Stored entries:
----------

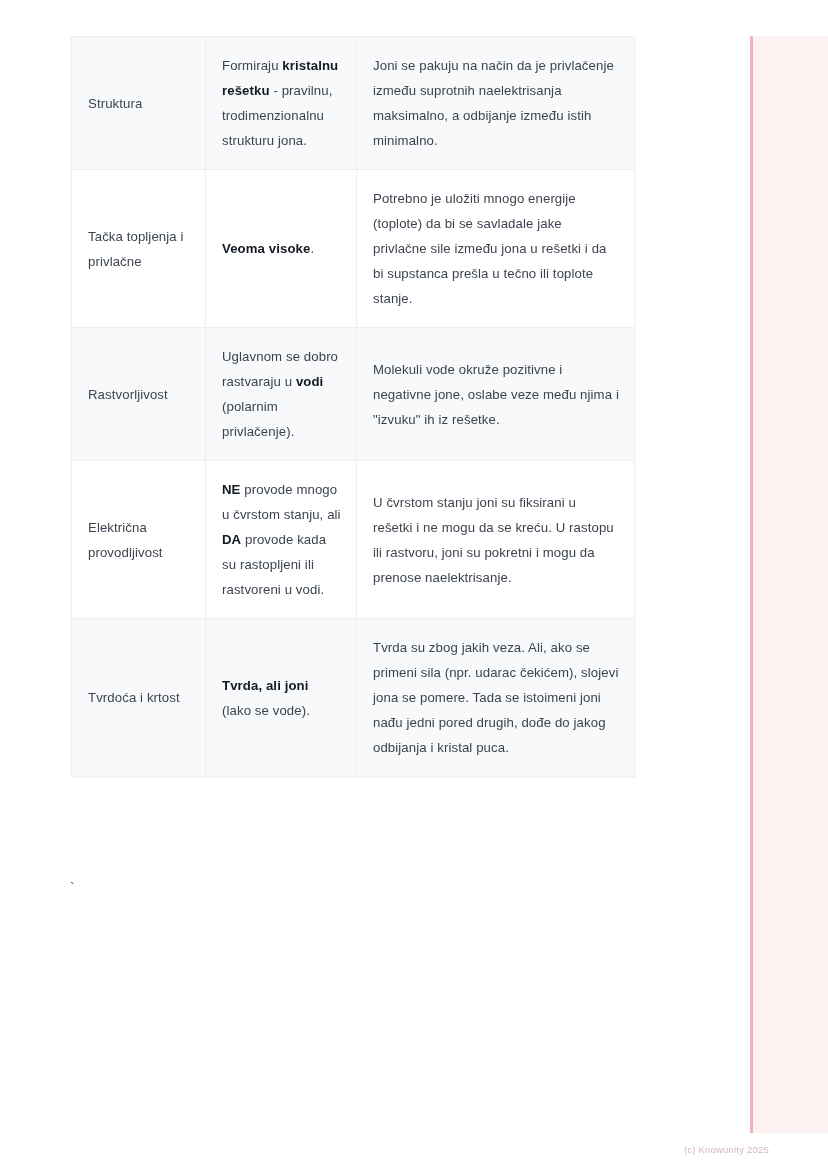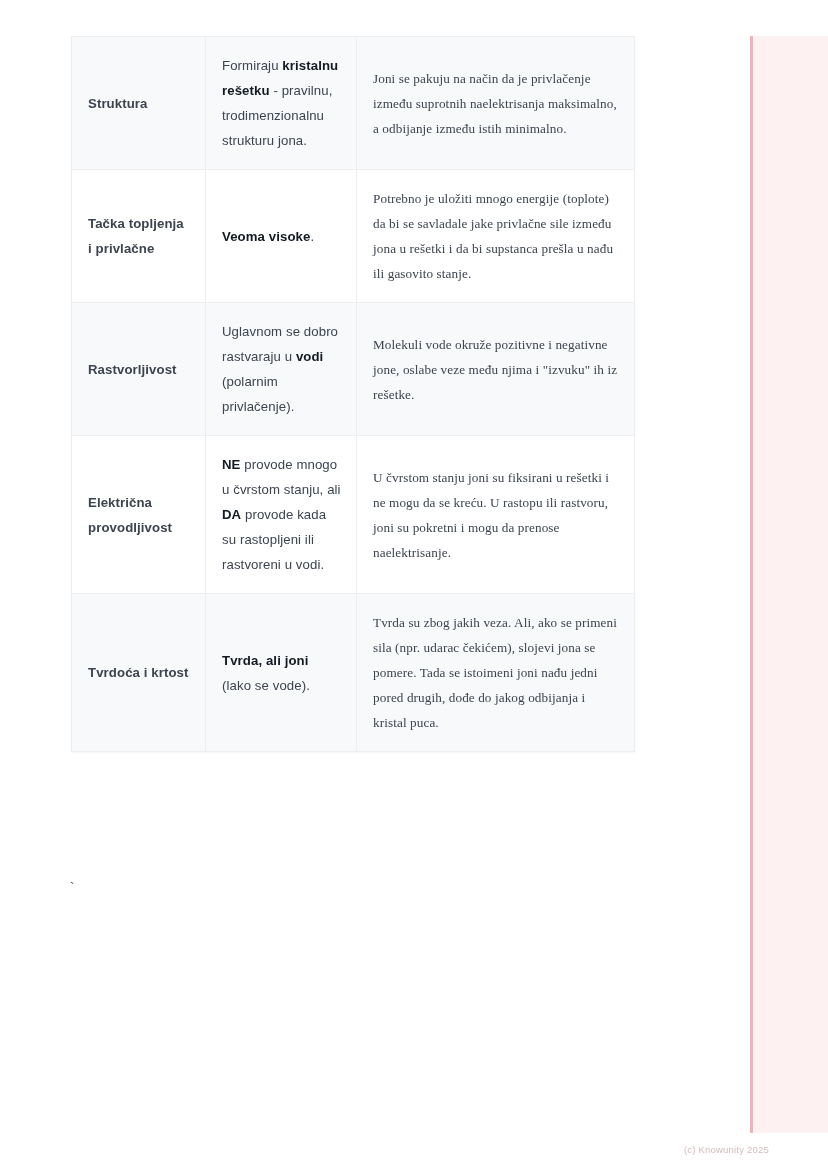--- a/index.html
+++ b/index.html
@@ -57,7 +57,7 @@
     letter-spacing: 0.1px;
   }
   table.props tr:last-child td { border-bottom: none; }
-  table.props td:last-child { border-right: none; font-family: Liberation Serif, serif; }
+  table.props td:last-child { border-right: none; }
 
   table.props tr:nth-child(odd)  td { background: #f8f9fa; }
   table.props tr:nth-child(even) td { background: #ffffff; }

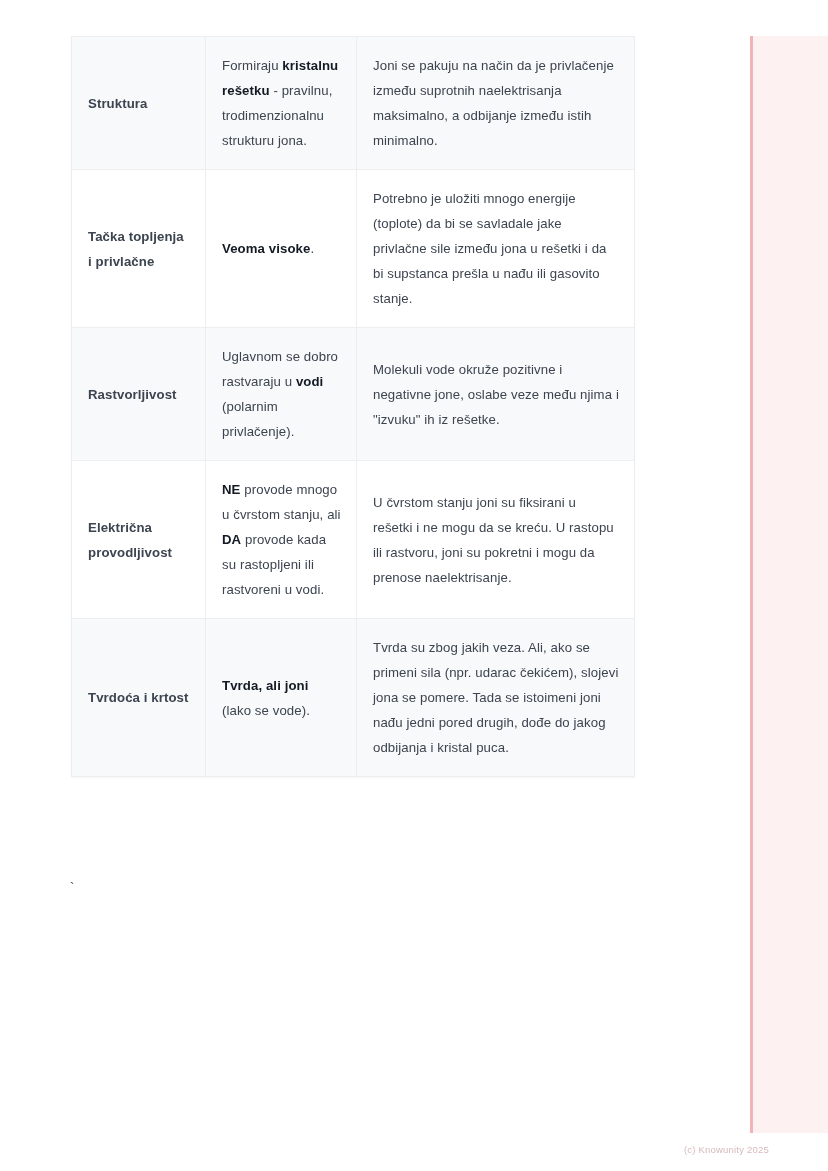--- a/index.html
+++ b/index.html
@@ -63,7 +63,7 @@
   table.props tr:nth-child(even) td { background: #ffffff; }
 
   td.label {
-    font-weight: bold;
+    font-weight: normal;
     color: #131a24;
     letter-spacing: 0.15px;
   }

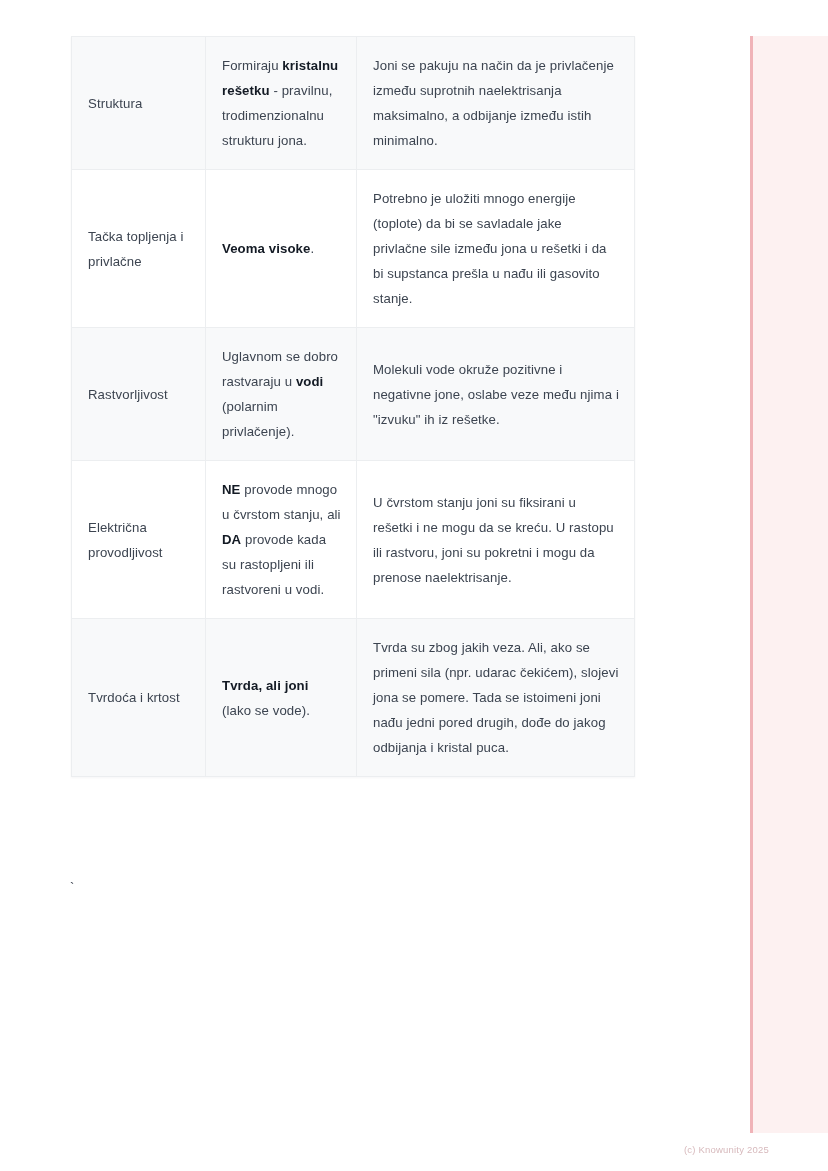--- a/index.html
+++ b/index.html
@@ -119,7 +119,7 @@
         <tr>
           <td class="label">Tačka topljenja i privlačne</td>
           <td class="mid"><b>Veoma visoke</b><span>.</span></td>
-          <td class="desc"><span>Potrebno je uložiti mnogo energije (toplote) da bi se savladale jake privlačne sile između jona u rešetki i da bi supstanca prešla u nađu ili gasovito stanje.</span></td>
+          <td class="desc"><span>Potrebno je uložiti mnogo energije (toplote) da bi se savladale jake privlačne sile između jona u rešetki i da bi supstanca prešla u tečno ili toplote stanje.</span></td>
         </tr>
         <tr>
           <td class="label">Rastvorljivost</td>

----------

Exercise description: Some lines of the records may hold the word "span". How many do? Answer with a number and nothing else.

Response to the task: 3